Records to use
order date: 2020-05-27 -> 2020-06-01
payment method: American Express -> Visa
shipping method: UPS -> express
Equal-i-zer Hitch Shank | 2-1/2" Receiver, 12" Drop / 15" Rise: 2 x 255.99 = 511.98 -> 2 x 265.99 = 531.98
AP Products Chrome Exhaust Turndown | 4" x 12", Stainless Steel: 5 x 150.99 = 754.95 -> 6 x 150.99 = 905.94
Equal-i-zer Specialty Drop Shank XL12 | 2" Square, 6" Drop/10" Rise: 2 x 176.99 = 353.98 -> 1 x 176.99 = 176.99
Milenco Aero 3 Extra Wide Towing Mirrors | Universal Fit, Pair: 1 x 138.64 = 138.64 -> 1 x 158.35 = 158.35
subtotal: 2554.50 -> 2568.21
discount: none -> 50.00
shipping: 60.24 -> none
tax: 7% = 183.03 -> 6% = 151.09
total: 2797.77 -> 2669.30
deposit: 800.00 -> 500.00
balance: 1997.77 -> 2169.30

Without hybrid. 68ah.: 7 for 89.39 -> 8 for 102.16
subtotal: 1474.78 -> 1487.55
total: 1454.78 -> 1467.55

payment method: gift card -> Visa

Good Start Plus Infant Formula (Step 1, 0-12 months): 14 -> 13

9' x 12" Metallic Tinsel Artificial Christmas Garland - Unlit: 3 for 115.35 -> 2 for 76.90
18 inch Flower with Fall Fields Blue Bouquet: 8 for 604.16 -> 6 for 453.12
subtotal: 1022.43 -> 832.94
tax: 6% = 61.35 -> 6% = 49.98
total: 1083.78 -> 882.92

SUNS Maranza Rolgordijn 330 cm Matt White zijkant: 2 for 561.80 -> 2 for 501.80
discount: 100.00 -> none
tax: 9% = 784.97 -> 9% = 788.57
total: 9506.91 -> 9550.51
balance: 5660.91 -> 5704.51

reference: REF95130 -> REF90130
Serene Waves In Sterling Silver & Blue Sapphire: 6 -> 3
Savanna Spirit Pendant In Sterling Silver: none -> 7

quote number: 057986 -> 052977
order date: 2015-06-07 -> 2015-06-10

Action item
The records above should be restated word for word, please.

Task answer
order date: 2020-05-27 -> 2020-06-01
payment method: American Express -> Visa
shipping method: UPS -> express
Equal-i-zer Hitch Shank | 2-1/2" Receiver, 12" Drop / 15" Rise: 2 x 255.99 = 511.98 -> 2 x 265.99 = 531.98
AP Products Chrome Exhaust Turndown | 4" x 12", Stainless Steel: 5 x 150.99 = 754.95 -> 6 x 150.99 = 905.94
Equal-i-zer Specialty Drop Shank XL12 | 2" Square, 6" Drop/10" Rise: 2 x 176.99 = 353.98 -> 1 x 176.99 = 176.99
Milenco Aero 3 Extra Wide Towing Mirrors | Universal Fit, Pair: 1 x 138.64 = 138.64 -> 1 x 158.35 = 158.35
subtotal: 2554.50 -> 2568.21
discount: none -> 50.00
shipping: 60.24 -> none
tax: 7% = 183.03 -> 6% = 151.09
total: 2797.77 -> 2669.30
deposit: 800.00 -> 500.00
balance: 1997.77 -> 2169.30

Without hybrid. 68ah.: 7 for 89.39 -> 8 for 102.16
subtotal: 1474.78 -> 1487.55
total: 1454.78 -> 1467.55

payment method: gift card -> Visa

Good Start Plus Infant Formula (Step 1, 0-12 months): 14 -> 13

9' x 12" Metallic Tinsel Artificial Christmas Garland - Unlit: 3 for 115.35 -> 2 for 76.90
18 inch Flower with Fall Fields Blue Bouquet: 8 for 604.16 -> 6 for 453.12
subtotal: 1022.43 -> 832.94
tax: 6% = 61.35 -> 6% = 49.98
total: 1083.78 -> 882.92

SUNS Maranza Rolgordijn 330 cm Matt White zijkant: 2 for 561.80 -> 2 for 501.80
discount: 100.00 -> none
tax: 9% = 784.97 -> 9% = 788.57
total: 9506.91 -> 9550.51
balance: 5660.91 -> 5704.51

reference: REF95130 -> REF90130
Serene Waves In Sterling Silver & Blue Sapphire: 6 -> 3
Savanna Spirit Pendant In Sterling Silver: none -> 7

quote number: 057986 -> 052977
order date: 2015-06-07 -> 2015-06-10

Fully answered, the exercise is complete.